Data records:
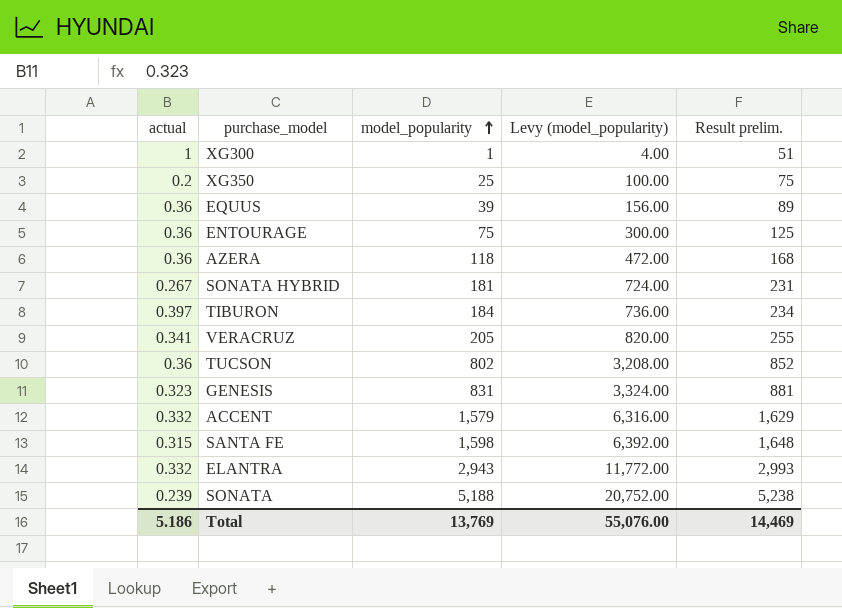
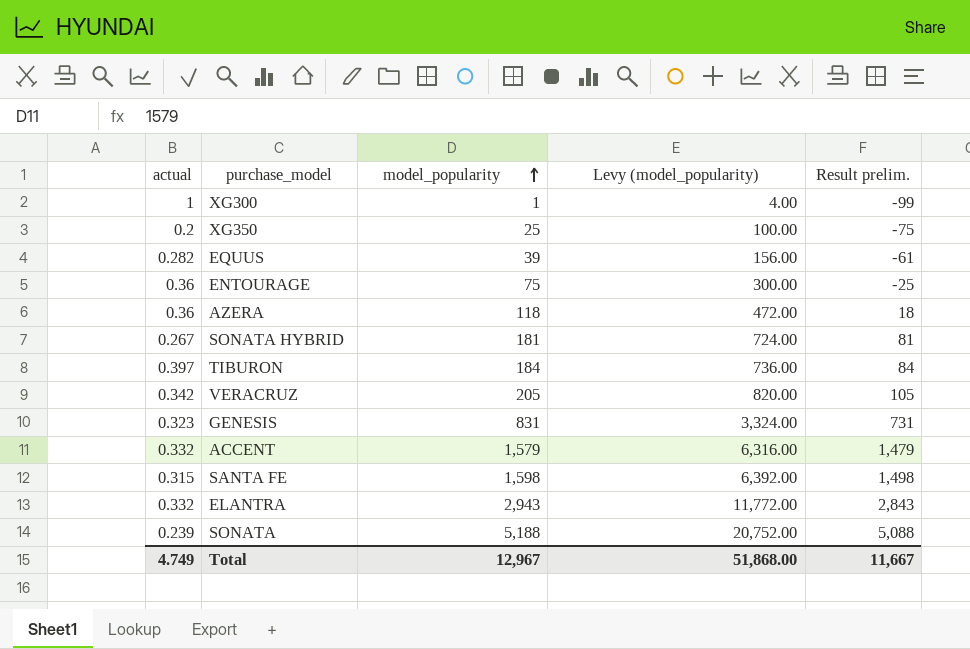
column Result prelim. | formula: [model_popularity] + 50 -> [model_popularity] - 100
row TUCSON: 0.36 | 802 | 3,208.00 | 852 -> none
EQUUS | actual: 0.36 -> 0.282
VERACRUZ | actual: 0.341 -> 0.342
Total | actual: 5.186 -> 4.749
Total | model_popularity: 13,769 -> 12,967
Total | Levy (model_popularity): 55,076.00 -> 51,868.00
Total | Result prelim.: 14,469 -> 11,667

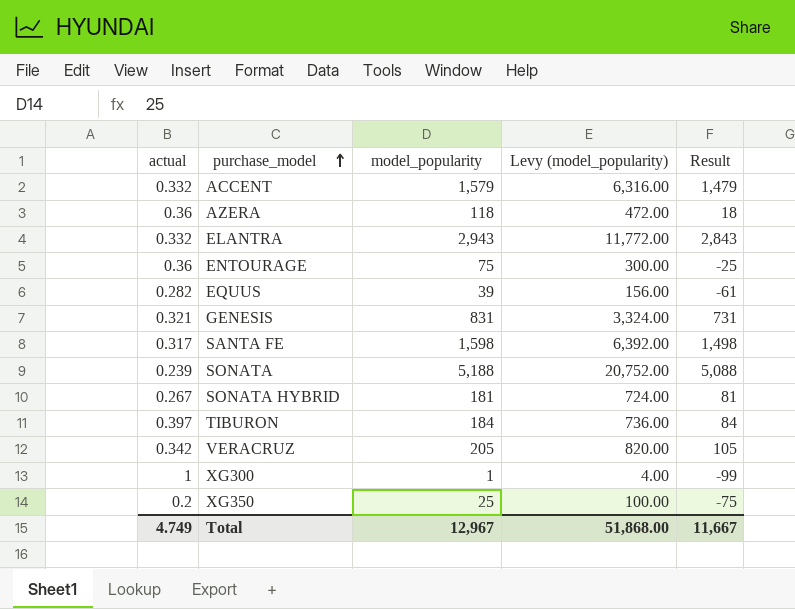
row order: model_popularity ascending -> purchase_model ascending
column name: Result prelim. -> Result
GENESIS | actual: 0.323 -> 0.321
SANTA FE | actual: 0.315 -> 0.317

What you are asked to do:
What are the lines from the one containing "column name: Result prelim. -> Result" to the end of the material above? Return them exactly, and only them.

Response:
column name: Result prelim. -> Result
GENESIS | actual: 0.323 -> 0.321
SANTA FE | actual: 0.315 -> 0.317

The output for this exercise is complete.